Hi,
See below.
Thanks, Grant Schenck
----- Original Message -----
From: "Nicholas Paldino [.NET/C# MVP]" <casperOne@caspershouse.com>
To: <schenckg@optonline.net>
Sent: Wednesday, September 13, 2006 8:41 AM
Subject: Re: Getting at Service object from remoted object?
[quoted text, click to view] > Grant,
>
> The object you expose through remoting is an object, nothing more, nothing
> less. To that end, you can expose properties, methods, fields,
> etc, etc, that will allow it to access the server, assuming that your
> object
> has a reference to it.
[GRANT] Right, I need a reference to my Service object.
[quoted text, click to view] > So how does your object get access to the server? This is the same
> as asking how a form has access to another form. You set a reference
> through a method, the constructor, a field, or a property.
[GRANT] If I create a form from one form, I can pass the first form to the
second form. However, the remoting object isn't created until the client
invokes the remoted object method so I'm confused as to how the server could
get access to the object between when it is created and when the method is
invoked. Part of my confusion is I'm not clear how my remoted object, built
as a C# DLL class, can be able to call methods in my Service object.
[quoted text, click to view] > The only consideration here is that if you expose a property with
> your service object through remoting, is it going to be marshaled by
> value,
> or by reference? Something tells me you will want it to be marshaled by
> reference, in which case you will want to derive your server class from
> MarshalByRefObject.
[GRANT] Are you saying I should derive my Service class from
MarshallByRefObject (as well as ServiceBase) and somehow this object would
be a singleton for all clients, i.e., my remoted object IS my service???

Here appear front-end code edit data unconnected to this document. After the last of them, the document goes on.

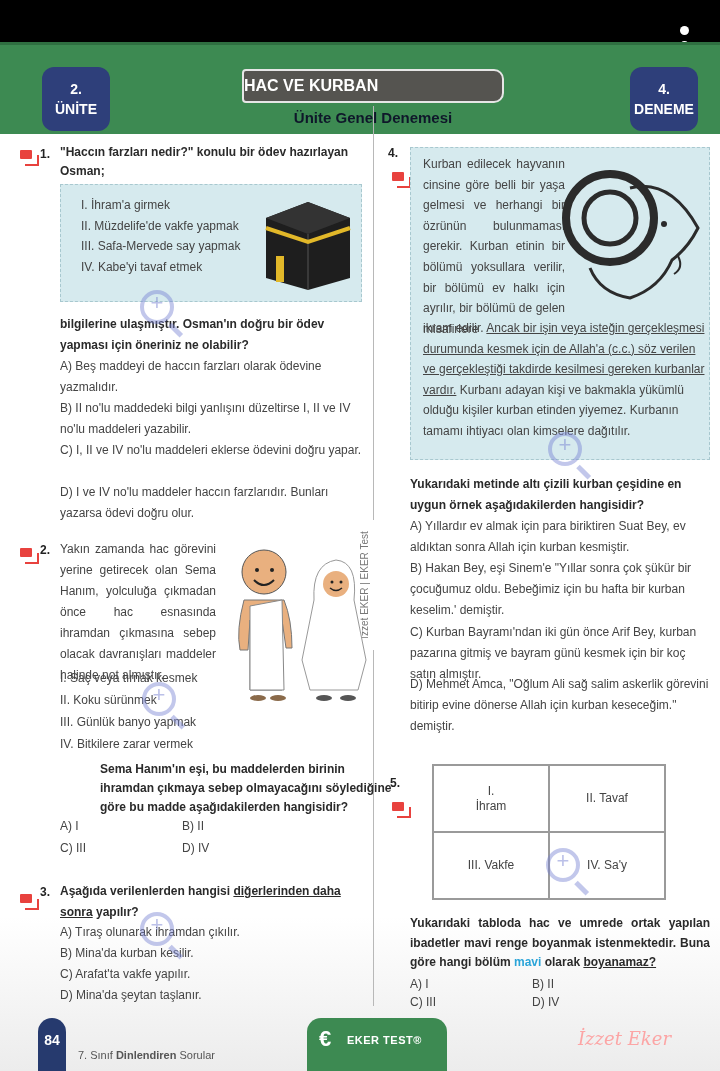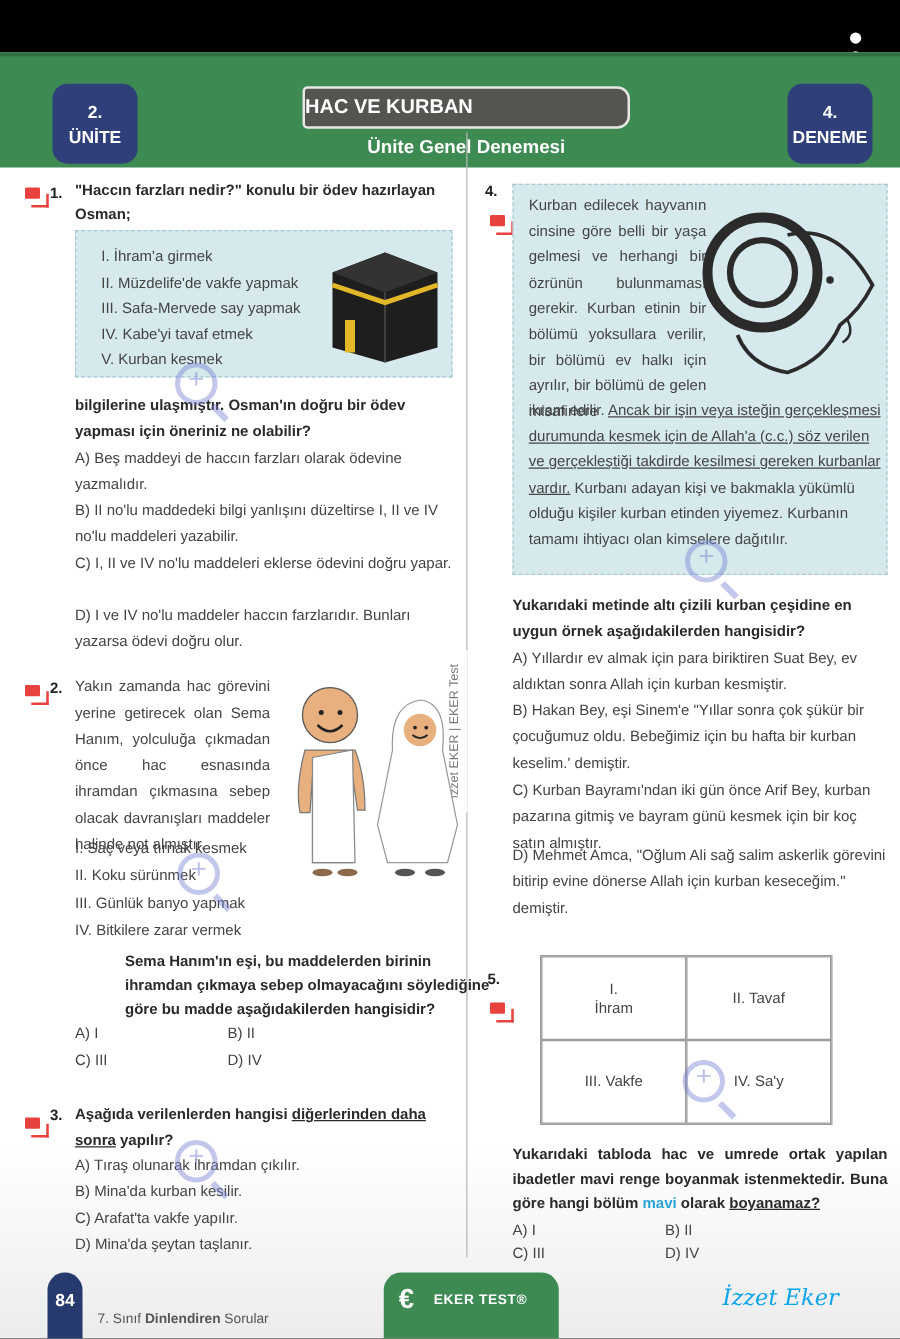--- a/index.html
+++ b/index.html
@@ -7,21 +7,21 @@
   body { font-family: "Liberation Sans", sans-serif; color: #3a3a3a; position: relative; }
   .topbar { position: absolute; left: 0; top: 0; width: 720px; height: 42px; background: #000; }
   .menu-dots { position: absolute; right: 30px; top: 26px; width: 12px; }
   .menu-dots span { display: block; width: 9px; height: 9px; border-radius: 50%; background: #fff; margin: 0 auto 6px; }
   .page { position: absolute; left: 0; top: 42px; width: 720px; height: 1029px; background: linear-gradient(#fff 0%, #fff 85%, #ececec 100%); }
   .header { position: absolute; left: 0; top: 0; width: 720px; height: 92px; background: #3d8a52; border-top: 3px solid #2f6f41; }
   .badge { position: absolute; top: 22px; width: 68px; height: 64px; background: #2e3f7a; border-radius: 12px; color: #fff; font-weight: bold; font-size: 14px; text-align: center; line-height: 20px; padding-top: 12px; }
   .badge.left { left: 42px; }
   .badge.right { left: 630px; }
   .title-pill { position: absolute; left: 242px; top: 24px; width: 262px; height: 34px; background: #555450; border: 2px solid #e6e6e6; border-radius: 4px 10px 10px 4px; color: #fff; font-weight: bold; font-size: 16px; text-align: left; line-height: 30px; }
-  .subtitle { position: absolute; left: 242px; top: 64px; width: 262px; text-align: center; color: #ffffff; font-size: 15px; font-weight: bold; }
+  .subtitle { position: absolute; left: 242px; top: 64px; width: 262px; text-align: center; color: #0f172a; font-size: 15px; font-weight: bold; }
   .col-divider { position: absolute; left: 373px; top: 106px; width: 1px; height: 900px; background: #b8b8b8; }
   .side-label { position: absolute; left: 354px; top: 520px; width: 20px; height: 130px; background: #fff; }
   .side-label span { position: absolute; left: 50%; top: 50%; transform: translate(-50%,-50%) rotate(-90deg); white-space: nowrap; font-size: 10px; color: #777; }
   .qicon { position: absolute; width: 18px; height: 14px; }
   .qicon::before { content: ""; position: absolute; left: 0; top: 0; width: 12px; height: 9px; background: #e8423e; border-radius: 1px; }
   .qicon::after { content: ""; position: absolute; left: 5px; top: 5px; width: 12px; height: 9px; border: 2px solid #e8423e; border-top: none; border-left: none; }
   .qnum { position: absolute; font-weight: bold; font-size: 12px; color: #222; }
   .txt { position: absolute; font-size: 12px; line-height: 21px; color: #444; }
   .bold { font-weight: bold; color: #2a2a2a; }
   .infobox { position: absolute; background: #d6eaee; border: 1px dashed #a8c8cf; }
@@ -31,21 +31,21 @@
   .table5 { position: absolute; left: 432px; top: 764px; width: 234px; height: 136px; border: 1px solid #9a9a9a; display: grid; grid-template-columns: 1fr 1fr; grid-template-rows: 1fr 1fr; }
   .table5 div { border: 1px solid #9a9a9a; display: flex; align-items: center; justify-content: center; text-align: center; font-size: 12px; color: #444; line-height: 15px; }
   .magnifier { position: absolute; width: 34px; height: 34px; border: 4px solid rgba(120,130,210,0.45); border-radius: 50%; }
   .magnifier::before { content: "+"; position: absolute; left: 0; top: -4px; width: 26px; text-align: center; font-size: 22px; color: rgba(120,130,210,0.5); }
   .magnifier::after { content: ""; position: absolute; left: 26px; top: 28px; width: 16px; height: 5px; background: rgba(120,130,210,0.45); transform: rotate(45deg); transform-origin: left center; }
   .footer-page { position: absolute; left: 38px; top: 1018px; width: 28px; height: 53px; background: #263a6e; border-radius: 14px 14px 0 0; color: #fff; font-weight: bold; font-size: 14px; text-align: center; padding-top: 14px; }
   .footer-series { position: absolute; left: 78px; top: 1033px; font-size: 11px; color: #555; margin-top: 16px; }
   .footer-logo { position: absolute; left: 307px; top: 1018px; width: 140px; height: 53px; background: #3d8a52; border-radius: 14px 14px 0 0; color: #fff; font-size: 11px; font-weight: bold; letter-spacing: 0.5px; }
   .footer-logo .mark { position: absolute; left: 12px; top: 8px; font-size: 22px; }
   .footer-logo .name { position: absolute; left: 40px; top: 16px; }
-  .signature { position: absolute; left: 578px; top: 1028px; font-family: "DejaVu Serif", serif; font-style: italic; font-size: 18px; color: #0ea5e9; }
+  .signature { position: absolute; left: 578px; top: 1028px; font-family: "DejaVu Serif", serif; font-style: italic; font-size: 18px; color: #fca5a5; }
   .kaaba { position: absolute; left: 262px; top: 198px; width: 92px; height: 94px; }
   .ram { position: absolute; left: 560px; top: 148px; width: 150px; height: 160px; }
   .people { position: absolute; left: 226px; top: 540px; width: 150px; height: 170px; }
 </style>
 </head>
 <body>
 
 <div class="topbar"></div>
 <div class="menu-dots">
     <span></span>
@@ -74,21 +74,20 @@
   </div>
 
 <div class="qicon" style="left:20px;top:150px;"></div>
 <div class="qnum" style="left:40px;top:147px;">1.</div>
 <div class="txt bold" style="left:60px;top:143px;width:300px;line-height:19px;">"Haccın farzları nedir?" konulu bir ödev hazırlayan Osman;</div>
 <div class="infobox" style="left:60px;top:184px;width:302px;height:118px;padding:10px 0 0 20px;">
   <div class="item">I. İhram'a girmek</div>
   <div class="item">II. Müzdelife'de vakfe yapmak</div>
   <div class="item">III. Safa-Mervede say yapmak</div>
   <div class="item">IV. Kabe'yi tavaf etmek</div>
-  <div class="item">V. Kurban kesmek</div>
 </div>
 <svg class="kaaba" viewBox="0 0 92 94">
   <polygon points="46,4 88,20 88,80 46,92 4,80 4,20" fill="#1e1e1e"></polygon>
   <polygon points="46,4 88,20 46,36 4,20" fill="#333"></polygon>
   <line x1="46" y1="36" x2="46" y2="92" stroke="#555" stroke-width="1"></line>
   <polyline points="4,30 46,44 88,30" fill="none" stroke="#e2b829" stroke-width="4"></polyline>
   <rect x="14" y="58" width="8" height="26" fill="#e2b829"></rect>
 </svg>
 <div class="txt bold" style="left:60px;top:314px;width:302px;">bilgilerine ulaşmıştır. Osman'ın doğru bir ödev yapması için öneriniz ne olabilir?</div>
 <div class="txt" style="left:60px;top:356px;width:302px;">A) Beş maddeyi de haccın farzları olarak ödevine yazmalıdır.</div>

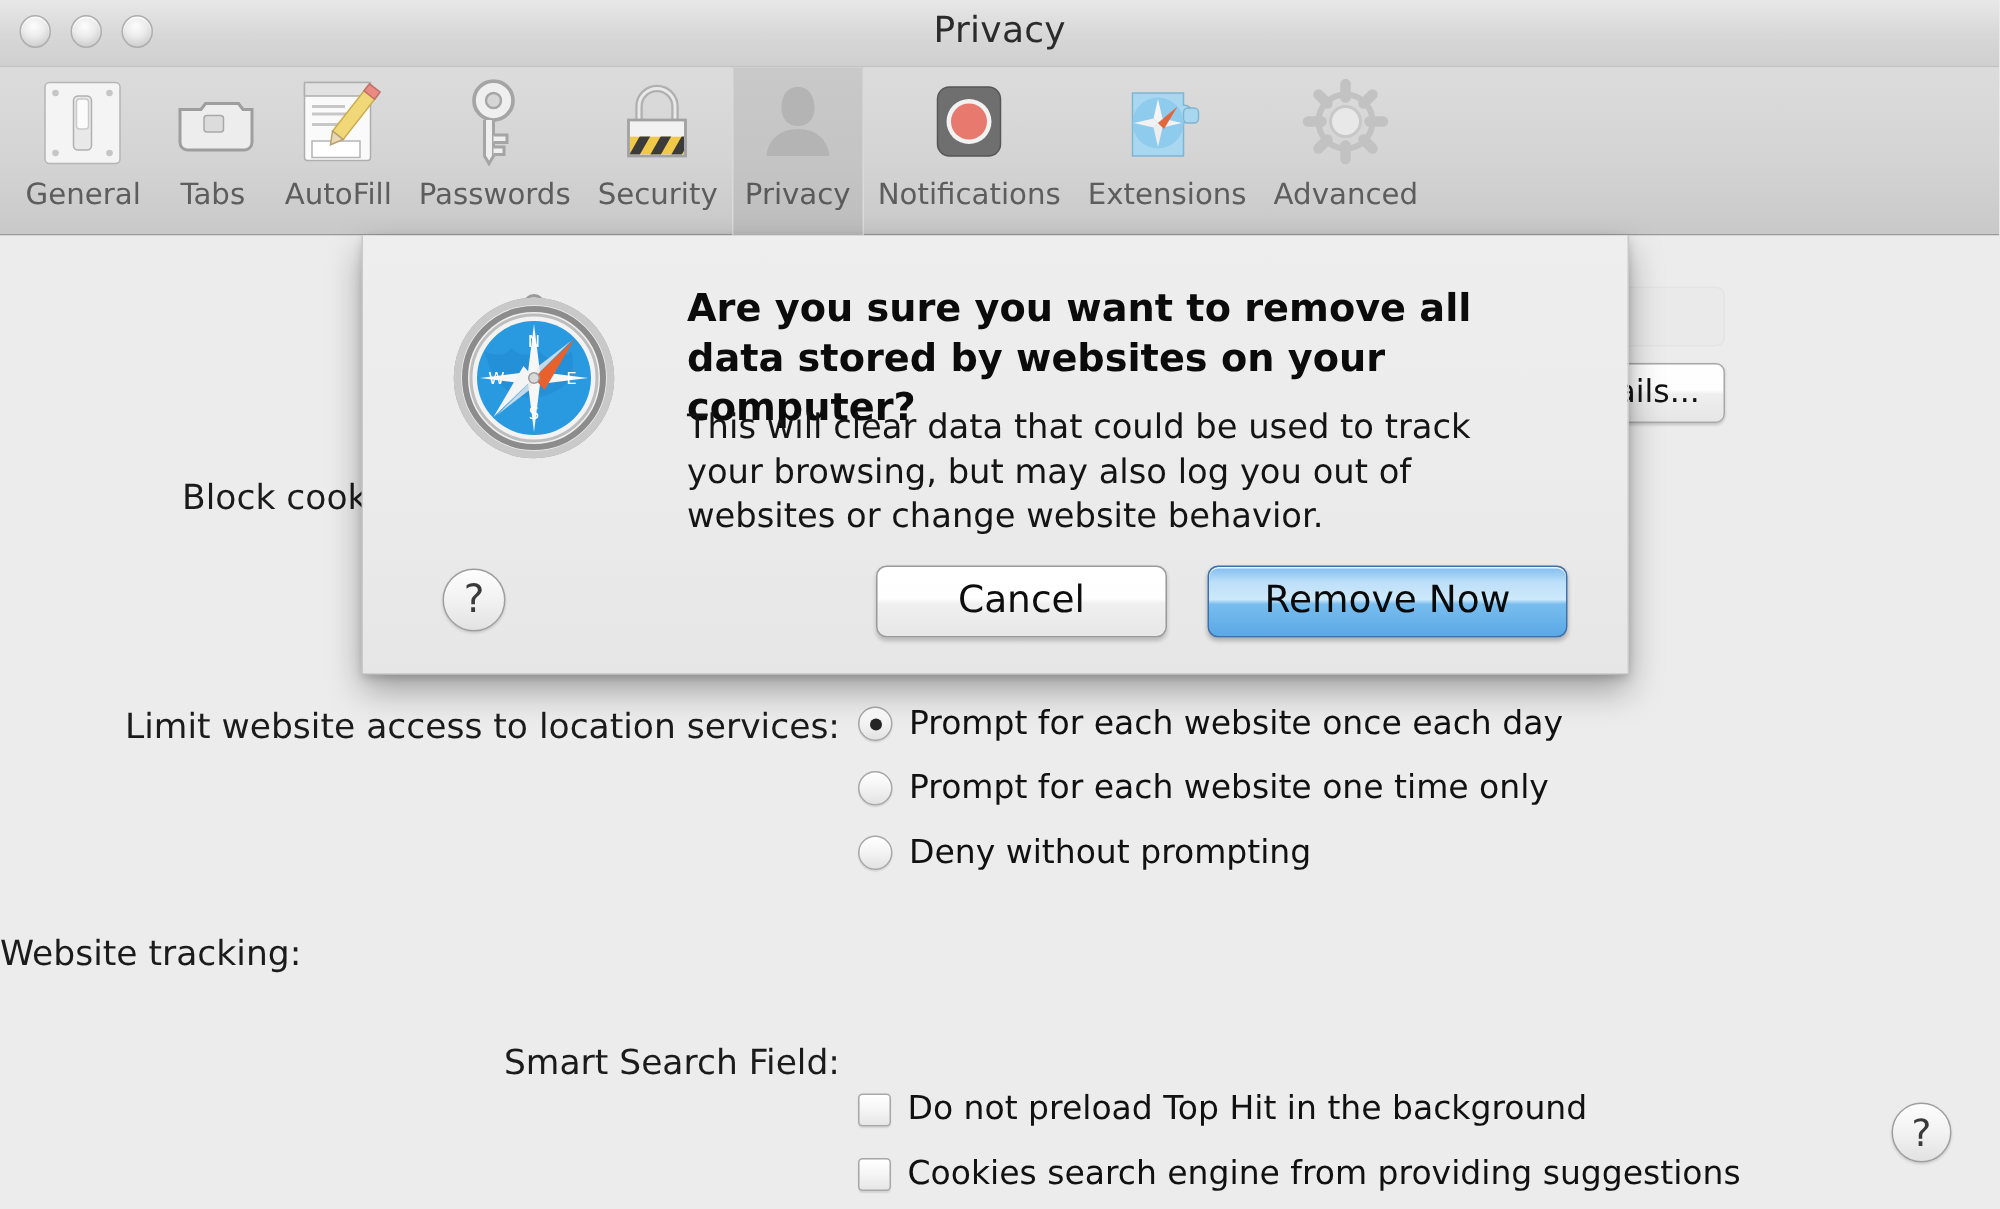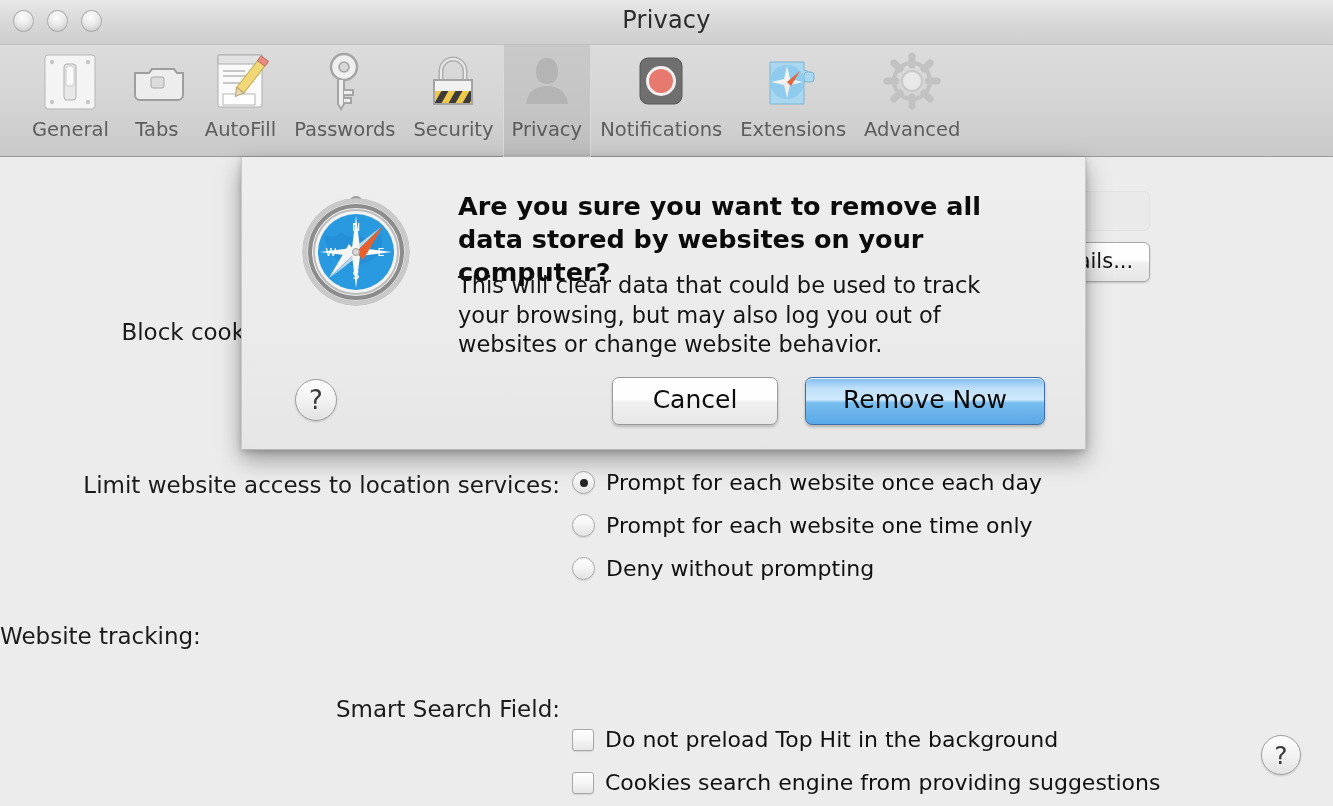--- a/index.html
+++ b/index.html
@@ -33,21 +33,21 @@
     position: absolute; left: 0; right: 0; top: 6px;
     text-align: center;
     font-size: 24px; color: #2b2b2b; letter-spacing: .2px;
   }
 
   
   #toolbar {
     position: absolute; left: 0; top: 45px; width: 1333px; height: 112px;
     background: linear-gradient(to bottom, #dcdcdc 0%, #d4d4d4 55%, #c9c9c9 100%);
     border-bottom: 1px solid #9a9a9a;
-    display: flex; align-items: center; padding-left: 23px;
+    display: flex; align-items: center; padding-left: 8px;
   }
   .tb-item {
     width: auto; min-width: 72px;
     padding: 6px 9px 0 9px;
     height: 112px;
     display: flex; flex-direction: column; align-items: center;
     position: relative;
   }
   .tb-item.selected {
     background: linear-gradient(to bottom, #c9c9c9 0%, #c4c4c4 60%, #bdbdbd 100%);
@@ -142,21 +142,21 @@
     position: absolute; left: 216px; top: 114px; width: 570px;
     font-size: 22.5px; color: #141414; line-height: 1.32;
   }
   #sheet-help { position: absolute; left: 53px; top: 222px; }
   #sheet-buttons {
     position: absolute; right: 40px; top: 220px;
     display: flex; gap: 27px; align-items: center;
   }
   .sheet-btn {
     font-size: 25px; padding: 7px 0 10px 0;
-    width: 166px; text-align: center; border-radius: 7px;
+    width: 194px; text-align: center; border-radius: 7px;
     border: 1px solid #9a9a9a;
     background: linear-gradient(to bottom, #ffffff 0%, #fefefe 46%, #f0f0f0 53%, #e7e7e7 100%);
     box-shadow: 0 2px 3px rgba(0,0,0,.20), inset 0 1px 0 #fff;
     color: #0d0d0d;
   }
   .sheet-btn.primary {
     width: 240px;
     color: #0a0a0a;
     border: 1px solid #3f6fa8;
     background: linear-gradient(to bottom, #7fbcf0 0%, #bddff8 22%, #cde9fb 47%, #78bdee 54%, #5aa8e6 100%);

[quoted text, click to view] > Not seeing your service object design, I can't tell if it is a good
> idea to expose the whole object. You might be exposing things you don't
> want
> to.
[GRANT] Actually I don't. My goals seem simple.
- I have a service running (controls a phone system but not particularly
relevent)
- I want to remote a single method (MakeCall)
- Client applications will invoke this method and pass a few parameters.
- Service will "get" these requests, presumably each on its own thread and
able to overlap, and via appropirate protection, service the request.
- Serving the request takes real time so using IPC (thanks from yesterday!)
the method blocks waiting for the async work to complete.
- At some point the work completes and the service will then release the
client method call thread and let it return the results.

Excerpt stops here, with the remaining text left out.